We have no evidence to support this logic, but very recently, a group of researchers who gave the patients hydrotherapy or water treatment found positive results. The patients were given a hot arm and foot bath with water (103°F to 110°F) along with an ice massage on the head for 20 minutes daily for 45 days in addition to the conventional medicines for migraine. The intensity and the frequency of migraines were found to decrease after this.2
So the next time you feel a migraine coming on, dip your feet and arms in a tub of hot water and get someone to massage your forehead with some ice. What if you are at a place where this treatment is impossible? Read on.
Drink Water To Relieve Migraine Headaches
Dehydration can be a cause of migraines and can make you experience the headaches more acutely.
If you haven’t had enough water or healthy fluids through the day, a migraine is just waiting around the corner. A 2004 study claimed that water deprivation leads to headaches and can prolong the duration of migraine headaches,3and a 2005 study found that more than one-third of the 95 patients studied experienced migraine attacks because of low fluid intake,4 which had led to dehydration and then to migraine. This theory was further supported by a 2010 study.5
This is because dehydration usually makes the blood volume drop, which reduces the flow of oxygen to the brain and also dilates the blood vessels supplying blood to the brain. As we have already mentioned, vasodilation is thought to be a cause of migraines. Drinking water is a sure fix for such a condition.

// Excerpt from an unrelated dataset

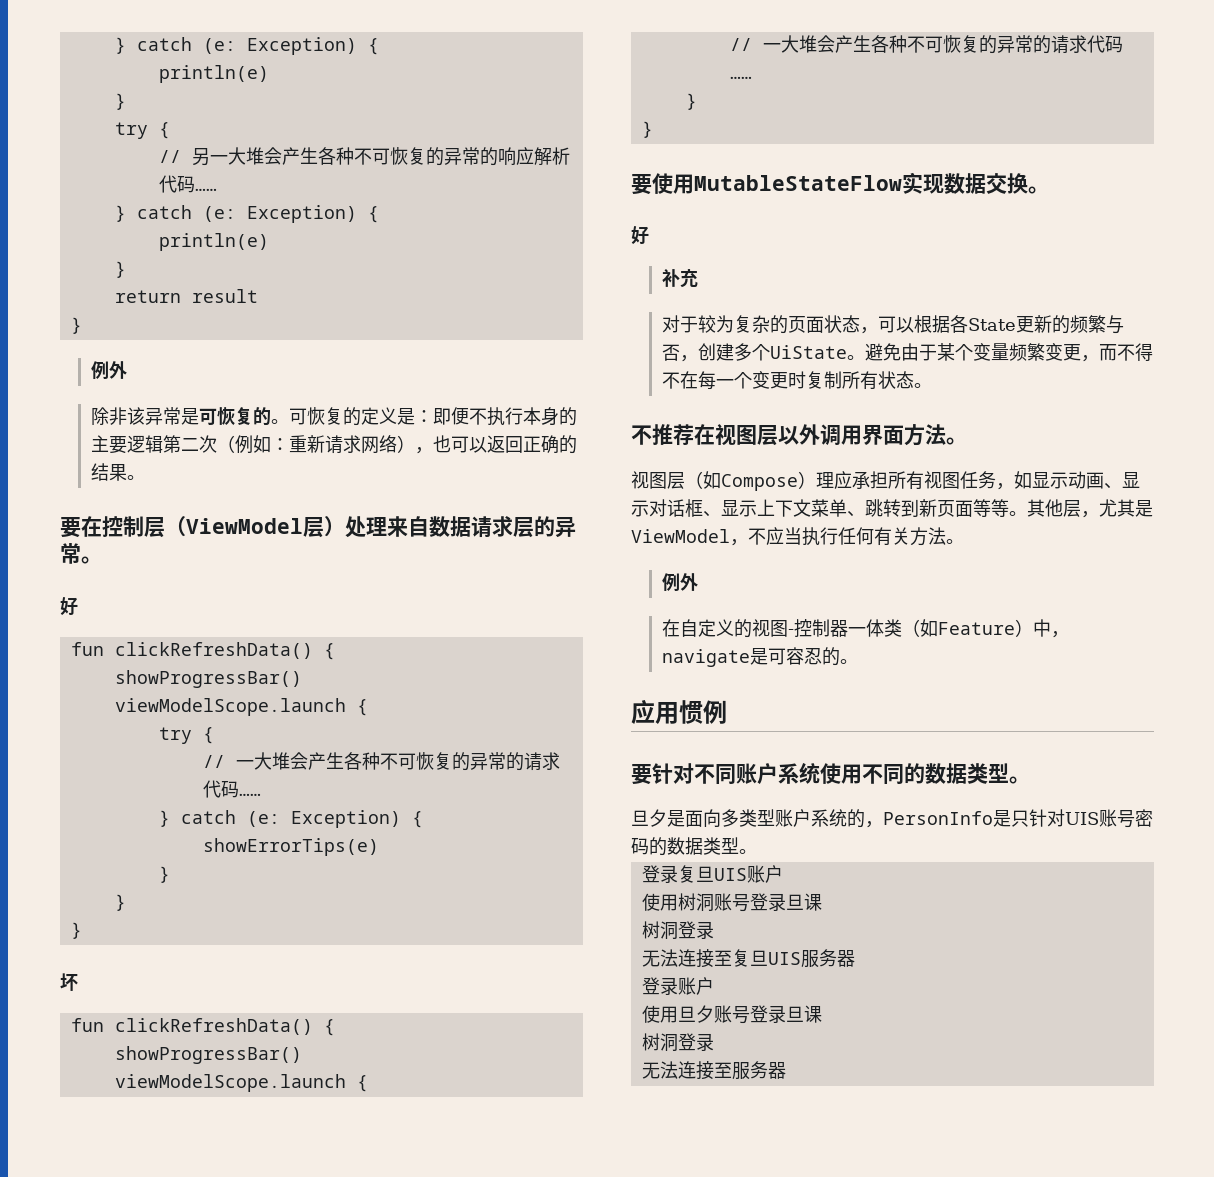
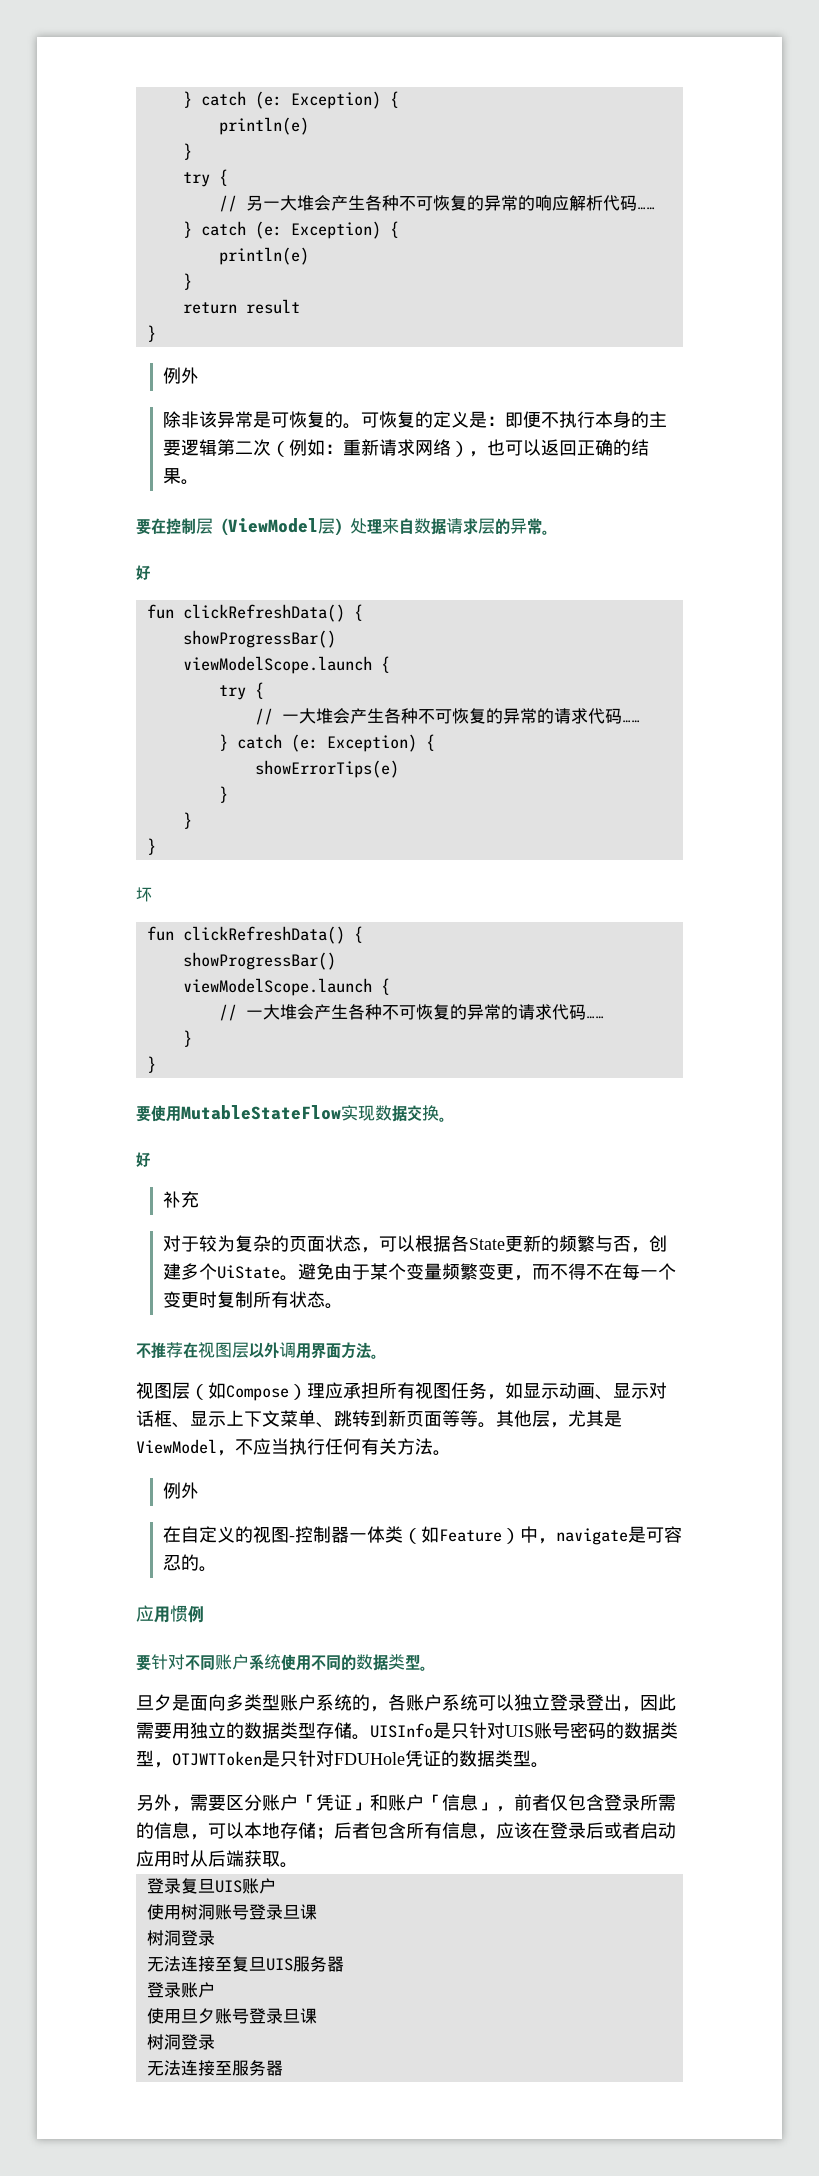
- 旦夕是面向多类型账户系统的，PersonInfo是只针对UIS账号密码的数据类型。
+ 旦夕是面向多类型账户系统的，各账户系统可以独立登录登出，因此需要用独立的数据类型存储。UISInfo是只针对UIS账号密码的数据类型，OTJWTToken是只针对FDUHole凭证的数据类型。
+ 另外，需要区分账户「凭证」和账户「信息」，前者仅包含登录所需的信息，可以本地存储；后者包含所有信息，应该在登录后或者启动应用时从后端获取。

Recent research, however, says that vasodilation may not be a factor for migraines.6But even in that case, drinking water makes sense. That is because dehydration increases brain activity related to painful stimuli7 and makes you experience pain more acutely. This can be reversed with rehydration.
How Much Water Should You Drink For Migraines?
To Cure Migraines
Drinking just 500 to 750 mL water can give you relief within 3 hours.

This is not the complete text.